A spoilt brat and a waster
Anne’s father Angus spent his 77th birthday in his home with his daughter’s dog Sophie, waiting to hear the fate of his former neighbour.
“I think that he was a nobody who wanted to be somebody,” said Mr Nicoll.
“My personal view is that he wanted notoriety.
“I didn’t even know him, just by sight really.
“But I sized him up straight away – he was a spoilt brat and a waster.”
Only two people knew what really happened on the Law that terrible day, but McIntosh kept his own counsel about what was in his mind when he reached for his knife.
McIntosh was held in secure juvenile accommodation near Montrose, no longer afforded his usual lie-in until 11am, followed by a day’s aimless loafing and his customary sliced sausage on a roll which he claimed kept him going until tea-time.

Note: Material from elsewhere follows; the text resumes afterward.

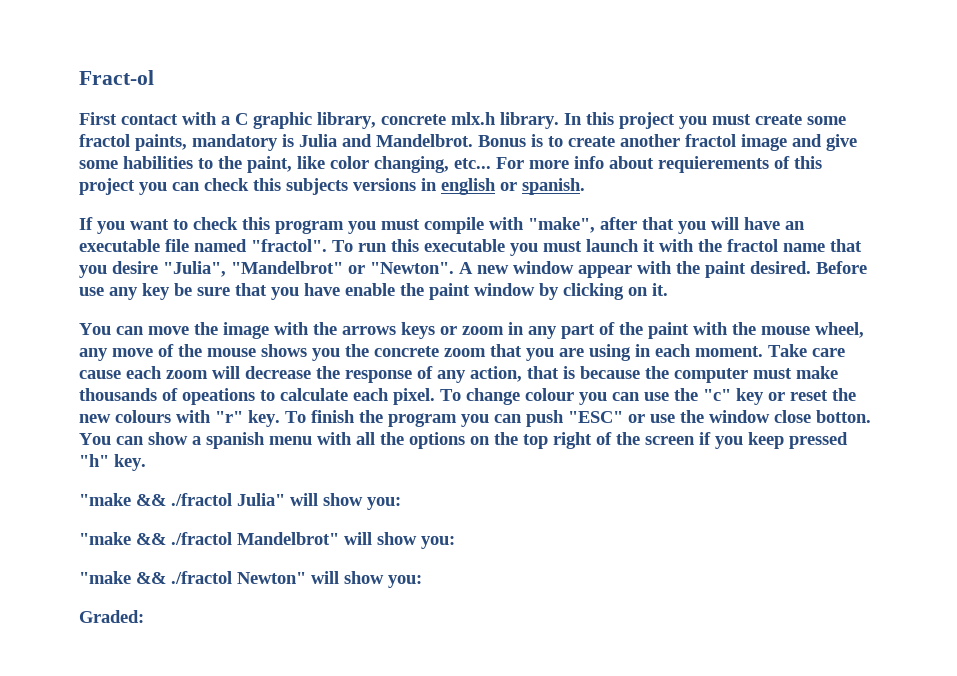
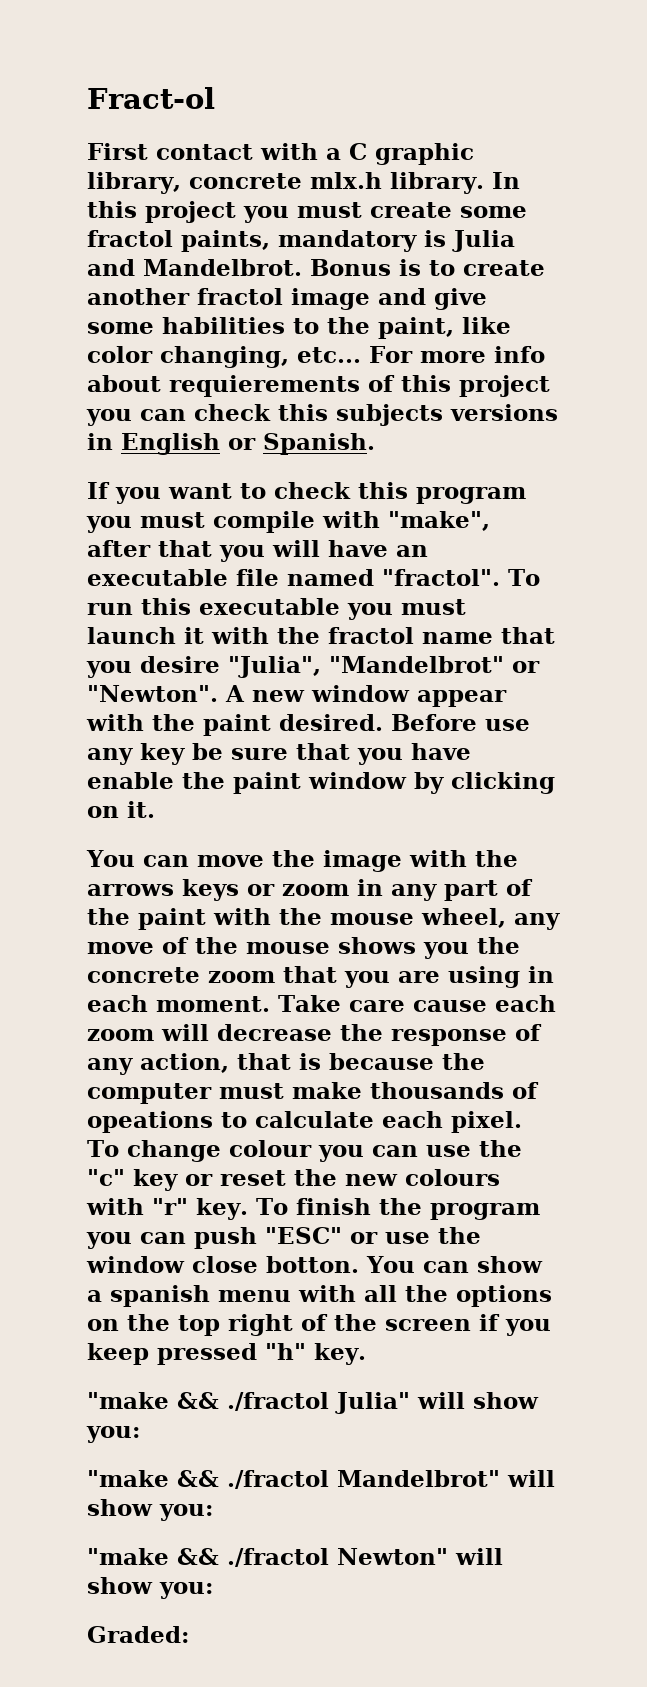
- For more info about requierements of this project you can check this subjects versions in english or spanish.
+ For more info about requierements of this project you can check this subjects versions in English or Spanish.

He was transferred to the young offender’s institute at Polmont in Falkirk aged 18 and later moved to HMP Greenock aged 21, to serve out the rest of his sentence, before his first period of temporary release was approved by Scottish ministers in 2015.
McIntosh was transferred to the open estate at Castle Huntly in 2016 and completed a number of short periods of home leave.
On the 16th anniversary of Anne’s murder he was granted another period of home leave at his mother’s house in Bridgefoot.
But McIntosh struck again.
On August 7 2017, he left home around 11.45am and was carrying a rucksack as he made his way to Templeton Woods.
He walked along the secluded wooded path towards the water tower, where he attacked dog walker Linda McDonald with a dumbbell.
He fled after being disturbed by two dog walkers who had heard Mrs McDonald screaming.
She sustained multiple injuries including two skull fractures.
Guards searched the murderer’s cell in the days after the attack.
They found three library books – including a crime novel about a lone male who attacked females in wooded areas.
McIntosh pled guilty to the attempted murder.
He was given a lifelong restriction order when he appeared at the High Court in Edinburgh, meaning he could spend the rest of his life behind bars.